• [Version comparison data]
-=-=-=-=-
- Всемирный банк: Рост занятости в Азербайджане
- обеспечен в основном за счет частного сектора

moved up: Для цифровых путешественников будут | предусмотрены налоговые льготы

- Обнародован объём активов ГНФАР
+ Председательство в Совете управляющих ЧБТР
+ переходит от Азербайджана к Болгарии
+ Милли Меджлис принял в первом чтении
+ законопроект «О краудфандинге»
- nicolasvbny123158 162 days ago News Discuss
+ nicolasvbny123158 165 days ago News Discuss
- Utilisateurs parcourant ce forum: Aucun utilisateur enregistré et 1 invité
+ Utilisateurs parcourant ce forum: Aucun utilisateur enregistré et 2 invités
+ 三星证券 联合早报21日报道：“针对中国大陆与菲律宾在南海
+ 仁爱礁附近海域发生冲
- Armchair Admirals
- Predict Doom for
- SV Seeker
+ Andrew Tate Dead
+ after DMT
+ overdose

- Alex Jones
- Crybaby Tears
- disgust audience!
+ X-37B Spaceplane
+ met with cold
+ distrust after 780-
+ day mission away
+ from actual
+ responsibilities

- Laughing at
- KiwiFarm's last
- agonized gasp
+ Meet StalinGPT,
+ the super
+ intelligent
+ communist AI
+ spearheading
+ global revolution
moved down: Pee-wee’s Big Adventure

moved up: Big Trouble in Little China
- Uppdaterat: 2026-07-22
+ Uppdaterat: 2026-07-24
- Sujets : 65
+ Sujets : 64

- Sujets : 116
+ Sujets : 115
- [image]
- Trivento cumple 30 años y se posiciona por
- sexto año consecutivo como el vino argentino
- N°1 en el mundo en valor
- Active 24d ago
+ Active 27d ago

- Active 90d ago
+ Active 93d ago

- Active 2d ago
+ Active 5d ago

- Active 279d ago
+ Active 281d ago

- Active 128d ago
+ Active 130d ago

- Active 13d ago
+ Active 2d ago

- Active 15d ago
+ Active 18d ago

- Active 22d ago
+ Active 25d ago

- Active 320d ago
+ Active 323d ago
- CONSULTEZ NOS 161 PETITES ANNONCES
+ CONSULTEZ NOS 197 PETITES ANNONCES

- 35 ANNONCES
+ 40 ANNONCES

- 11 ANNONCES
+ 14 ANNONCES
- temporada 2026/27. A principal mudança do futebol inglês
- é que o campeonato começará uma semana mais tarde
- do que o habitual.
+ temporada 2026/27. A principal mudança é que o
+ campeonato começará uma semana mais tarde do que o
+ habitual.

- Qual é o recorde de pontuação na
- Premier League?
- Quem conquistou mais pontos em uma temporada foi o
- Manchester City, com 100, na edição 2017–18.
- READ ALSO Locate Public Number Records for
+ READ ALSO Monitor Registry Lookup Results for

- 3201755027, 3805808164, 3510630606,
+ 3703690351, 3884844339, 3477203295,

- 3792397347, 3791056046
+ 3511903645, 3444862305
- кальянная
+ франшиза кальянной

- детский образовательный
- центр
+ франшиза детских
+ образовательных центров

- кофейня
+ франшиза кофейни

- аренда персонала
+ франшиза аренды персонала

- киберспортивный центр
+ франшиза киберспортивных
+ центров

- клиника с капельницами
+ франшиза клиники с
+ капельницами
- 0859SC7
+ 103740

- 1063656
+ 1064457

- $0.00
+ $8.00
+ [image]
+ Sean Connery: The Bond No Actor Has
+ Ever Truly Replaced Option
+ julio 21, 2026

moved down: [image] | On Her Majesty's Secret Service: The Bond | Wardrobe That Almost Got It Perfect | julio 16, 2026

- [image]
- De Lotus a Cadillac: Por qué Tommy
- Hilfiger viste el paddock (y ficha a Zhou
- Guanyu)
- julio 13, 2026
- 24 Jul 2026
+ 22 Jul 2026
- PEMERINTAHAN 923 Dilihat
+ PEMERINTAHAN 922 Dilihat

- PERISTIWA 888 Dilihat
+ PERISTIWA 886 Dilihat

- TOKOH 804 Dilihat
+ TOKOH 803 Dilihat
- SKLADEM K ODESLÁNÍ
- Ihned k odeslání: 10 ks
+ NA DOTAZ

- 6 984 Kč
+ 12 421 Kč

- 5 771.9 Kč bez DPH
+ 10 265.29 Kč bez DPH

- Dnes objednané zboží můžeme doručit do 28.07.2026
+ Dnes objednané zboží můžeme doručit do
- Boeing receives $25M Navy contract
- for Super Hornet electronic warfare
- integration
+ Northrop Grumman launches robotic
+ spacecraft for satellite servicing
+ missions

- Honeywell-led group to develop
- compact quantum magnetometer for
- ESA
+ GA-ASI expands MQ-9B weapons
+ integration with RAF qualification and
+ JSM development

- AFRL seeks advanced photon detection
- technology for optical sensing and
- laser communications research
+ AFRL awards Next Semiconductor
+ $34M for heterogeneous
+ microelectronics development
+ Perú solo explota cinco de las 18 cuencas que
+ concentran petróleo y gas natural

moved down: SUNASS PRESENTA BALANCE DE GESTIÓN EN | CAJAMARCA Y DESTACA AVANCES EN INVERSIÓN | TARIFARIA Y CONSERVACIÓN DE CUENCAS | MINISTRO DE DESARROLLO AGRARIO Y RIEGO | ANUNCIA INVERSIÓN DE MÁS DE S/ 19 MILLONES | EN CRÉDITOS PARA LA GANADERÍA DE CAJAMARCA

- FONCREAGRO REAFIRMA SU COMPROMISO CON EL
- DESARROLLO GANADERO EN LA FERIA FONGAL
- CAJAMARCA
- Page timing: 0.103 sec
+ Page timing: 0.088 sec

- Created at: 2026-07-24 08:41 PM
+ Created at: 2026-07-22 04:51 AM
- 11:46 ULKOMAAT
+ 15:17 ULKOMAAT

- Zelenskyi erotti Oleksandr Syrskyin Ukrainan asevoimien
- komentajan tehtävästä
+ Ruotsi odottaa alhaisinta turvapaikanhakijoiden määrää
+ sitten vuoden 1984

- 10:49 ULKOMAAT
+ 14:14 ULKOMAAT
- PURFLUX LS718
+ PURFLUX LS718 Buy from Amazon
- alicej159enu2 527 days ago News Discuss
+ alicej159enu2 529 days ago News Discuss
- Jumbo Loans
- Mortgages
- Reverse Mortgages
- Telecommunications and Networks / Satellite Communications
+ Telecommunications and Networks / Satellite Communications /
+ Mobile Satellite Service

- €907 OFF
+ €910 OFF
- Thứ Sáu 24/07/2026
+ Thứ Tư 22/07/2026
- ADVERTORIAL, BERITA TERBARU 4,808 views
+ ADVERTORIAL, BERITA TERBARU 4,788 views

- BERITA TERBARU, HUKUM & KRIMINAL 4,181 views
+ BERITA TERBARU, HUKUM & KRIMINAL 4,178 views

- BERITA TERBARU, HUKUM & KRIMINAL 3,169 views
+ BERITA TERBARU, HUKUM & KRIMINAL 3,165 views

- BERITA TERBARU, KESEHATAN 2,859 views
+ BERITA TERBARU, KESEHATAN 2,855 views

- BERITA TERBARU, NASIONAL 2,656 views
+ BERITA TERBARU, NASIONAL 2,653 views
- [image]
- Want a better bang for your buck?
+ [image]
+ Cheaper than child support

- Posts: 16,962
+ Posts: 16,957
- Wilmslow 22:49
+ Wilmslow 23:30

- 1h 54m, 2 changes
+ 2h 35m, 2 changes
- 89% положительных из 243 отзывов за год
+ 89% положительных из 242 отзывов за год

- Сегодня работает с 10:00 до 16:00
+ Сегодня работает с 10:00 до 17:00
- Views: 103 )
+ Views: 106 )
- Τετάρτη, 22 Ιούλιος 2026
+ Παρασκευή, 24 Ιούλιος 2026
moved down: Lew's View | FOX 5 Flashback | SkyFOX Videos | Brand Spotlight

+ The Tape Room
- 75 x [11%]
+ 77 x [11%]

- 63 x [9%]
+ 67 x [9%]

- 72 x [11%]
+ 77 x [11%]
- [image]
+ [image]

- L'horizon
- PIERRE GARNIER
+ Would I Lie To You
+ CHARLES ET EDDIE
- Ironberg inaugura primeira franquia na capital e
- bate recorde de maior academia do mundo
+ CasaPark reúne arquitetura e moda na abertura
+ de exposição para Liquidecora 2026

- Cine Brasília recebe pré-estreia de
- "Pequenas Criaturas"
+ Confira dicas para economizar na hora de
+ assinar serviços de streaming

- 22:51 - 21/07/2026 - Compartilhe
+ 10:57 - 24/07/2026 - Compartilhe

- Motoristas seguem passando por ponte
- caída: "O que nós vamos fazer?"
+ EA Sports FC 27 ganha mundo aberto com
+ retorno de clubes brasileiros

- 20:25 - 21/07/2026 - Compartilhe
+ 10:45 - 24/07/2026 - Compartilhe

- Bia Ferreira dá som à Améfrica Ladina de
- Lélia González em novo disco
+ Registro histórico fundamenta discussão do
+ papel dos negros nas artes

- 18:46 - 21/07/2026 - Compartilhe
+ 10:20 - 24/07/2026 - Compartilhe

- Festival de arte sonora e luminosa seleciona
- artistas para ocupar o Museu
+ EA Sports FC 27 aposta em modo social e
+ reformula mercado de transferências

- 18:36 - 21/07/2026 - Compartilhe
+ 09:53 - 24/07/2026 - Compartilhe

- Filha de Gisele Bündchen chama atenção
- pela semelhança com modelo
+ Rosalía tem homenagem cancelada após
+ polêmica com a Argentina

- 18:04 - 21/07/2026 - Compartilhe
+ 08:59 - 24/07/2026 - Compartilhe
-=-=-=-=-
• [YOUR ASSIGNMENT] Copy out every line in the records where the word "julio" is found.

• [SOLUTION FOR THIS PROBLEM]
+ julio 21, 2026
moved down: [image] | On Her Majesty's Secret Service: The Bond | Wardrobe That Almost Got It Perfect | julio 16, 2026
- julio 13, 2026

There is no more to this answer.